Sorry for the delay.

David

> -Dmitry
>
>
>>
>> Long version ... read below :)
>>
>> Thanks,
>> David
>>
>> On 12/01/2015 11:49 PM, Dmitry Samersoff wrote:
>>> Hi Everybody,
>>>
>>> Please review the fix.
>>>
>>> http://cr.openjdk.java.net/~dsamersoff/JDK-7076820/webrev.01/
>>>
>>> The fix explicitly checks for UsePerfData and if it's false make
>>> Perf:detach a NOP.
>>
>> That sidesteps the assertion failure but there is a bigger semantic
>> issue here I think - which is why the bug has remained open for so long.
>> UsePerfData can disable a part of the backend of the "perf"

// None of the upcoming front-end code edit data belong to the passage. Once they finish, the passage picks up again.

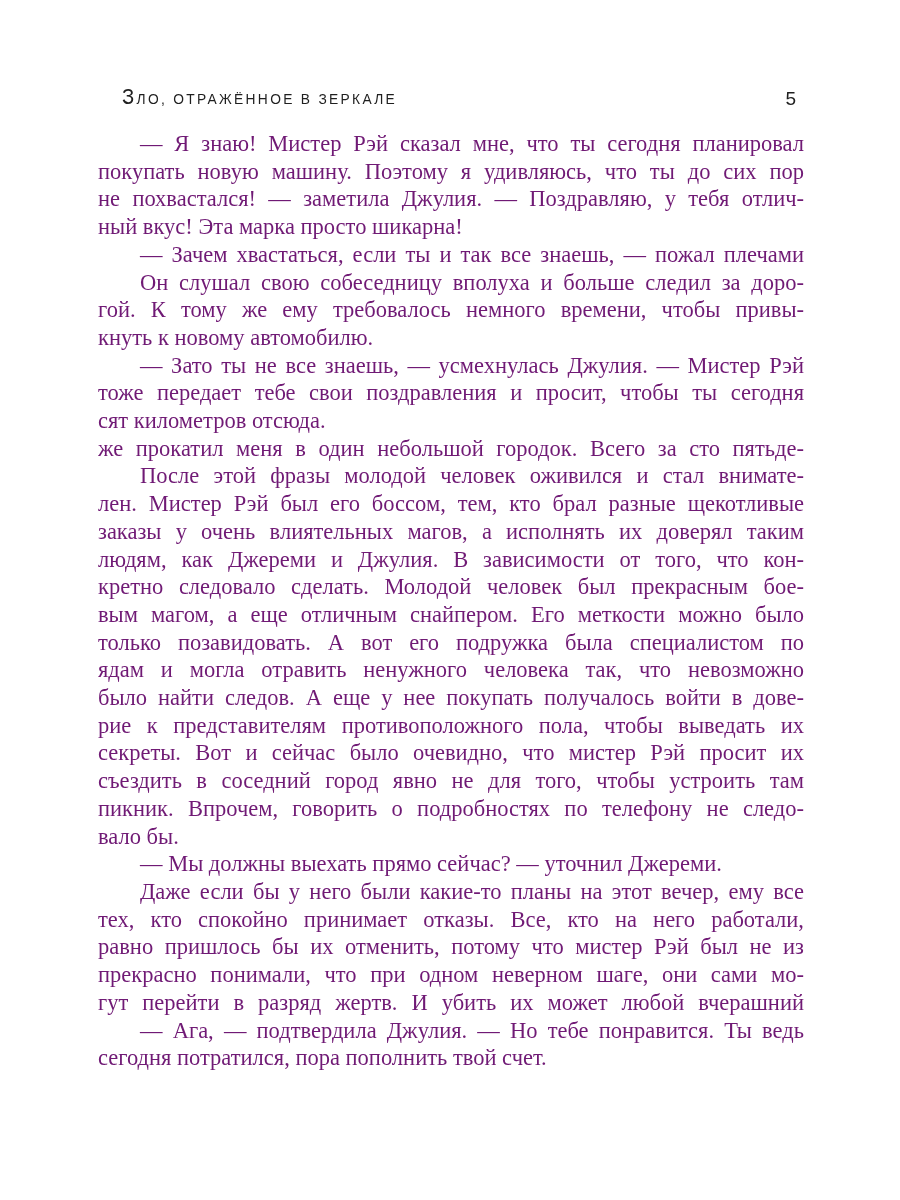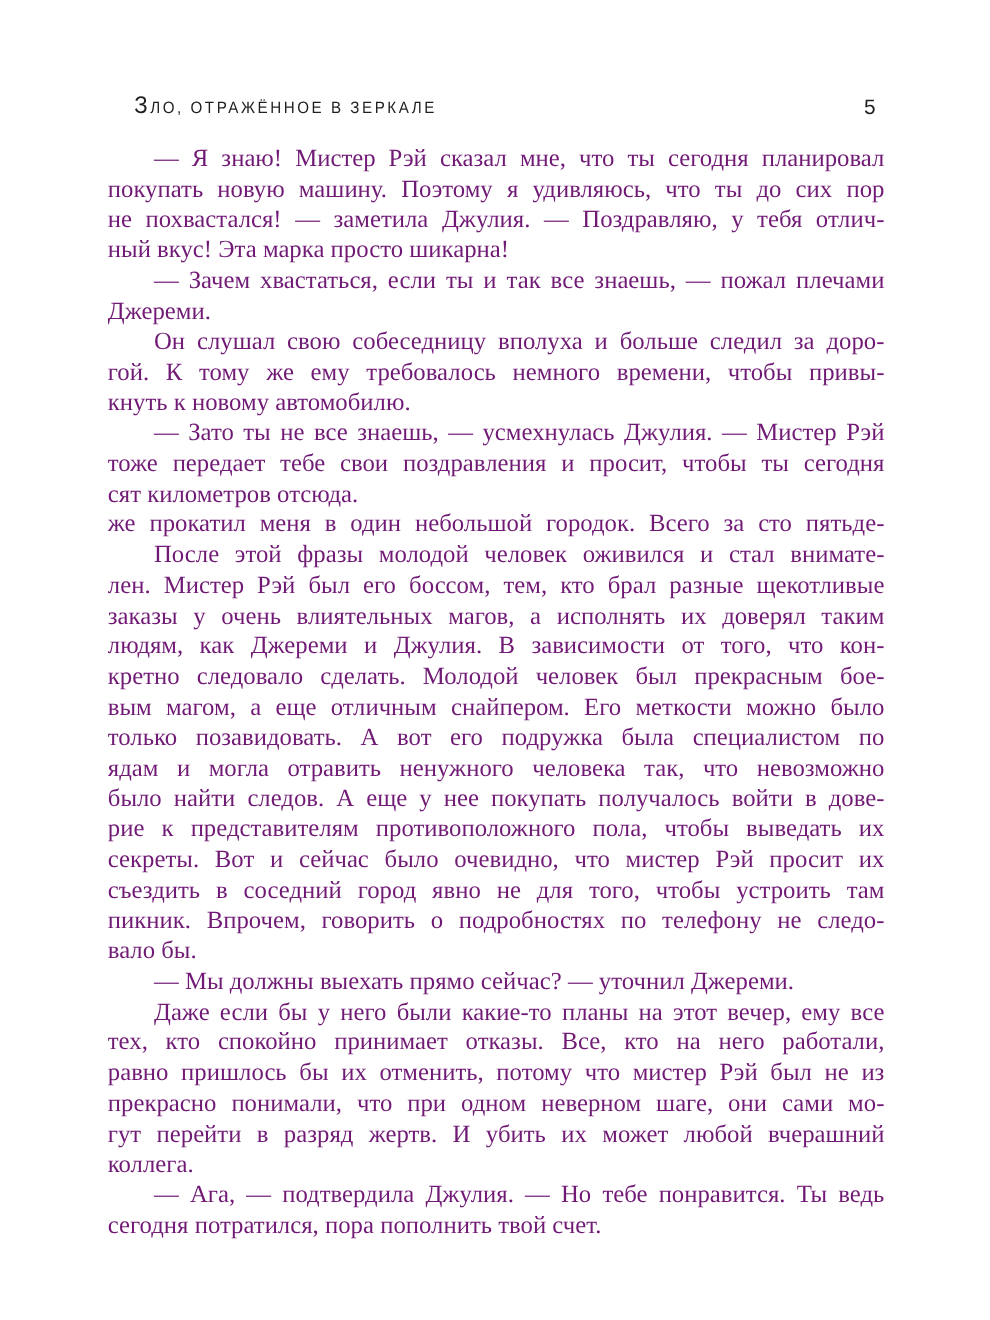--- a/index.html
+++ b/index.html
@@ -84,7 +84,6 @@
       </div>
       <div class="para">
         <div class="line first">— Зачем хвастаться, если ты и так все знаешь, — пожал плечами</div>
-        <div class="line last">Джереми.</div>
       </div>
       <div class="para">
         <div class="line first">Он слушал свою собеседницу вполуха и больше следил за доро-</div>

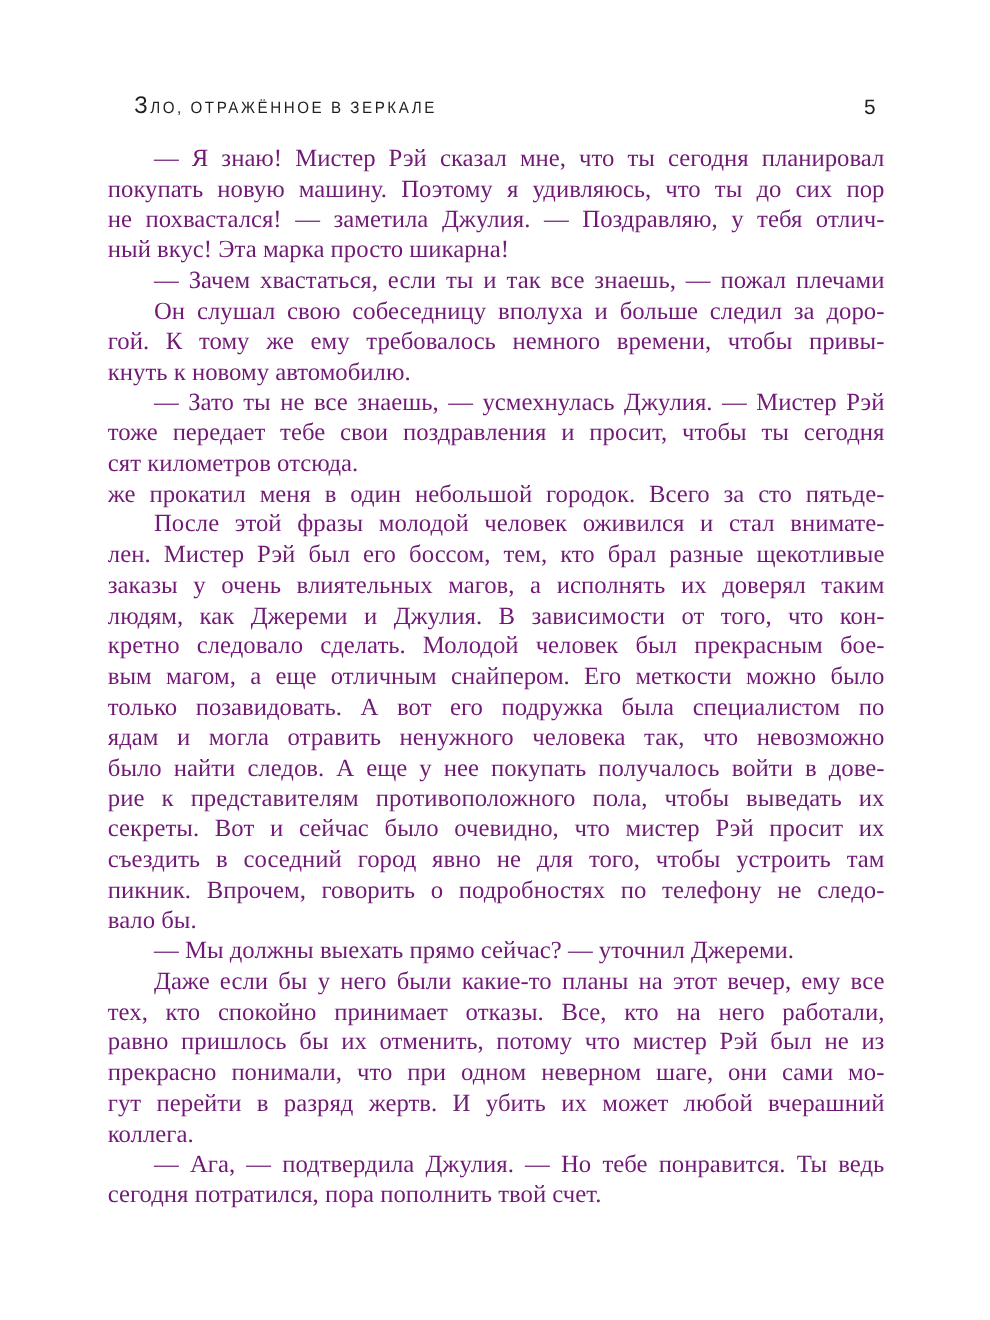--- a/index.html
+++ b/index.html
@@ -121,7 +121,6 @@
         <div class="line">равно пришлось бы их отменить, потому что мистер Рэй был не из</div>
         <div class="line">прекрасно понимали, что при одном неверном шаге, они сами мо-</div>
         <div class="line">гут перейти в разряд жертв. И убить их может любой вчерашний</div>
-        <div class="line last">коллега.</div>
       </div>
       <div class="para">
         <div class="line first">— Ага, — подтвердила Джулия. — Но тебе понравится. Ты ведь</div>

>> functionality used via sun.misc.Perf, but sun.misc.Perf is completely
>> oblivious to that. It isn't even really clear what UsePerfData pertains
>> to. It impacts PerfMemory turning a number of methods into no-ops - but
>> it doesn't turn PerfMemory::attach nor PerfMemory::detach into no-ops.
>> What is a no-op is the initialization of PerfMemory (perfMemory_init)
>> during VM startup, and also the teardown (perfMemory_exit) during VM
>> shutdown (via at_exit handler). So the VM responds to the -UsePerfData
>> flag (in part) by not initializing the PerfMemory subsystem, but the
>> PerfMemory public apis are still enabled and invoked from the JDK code.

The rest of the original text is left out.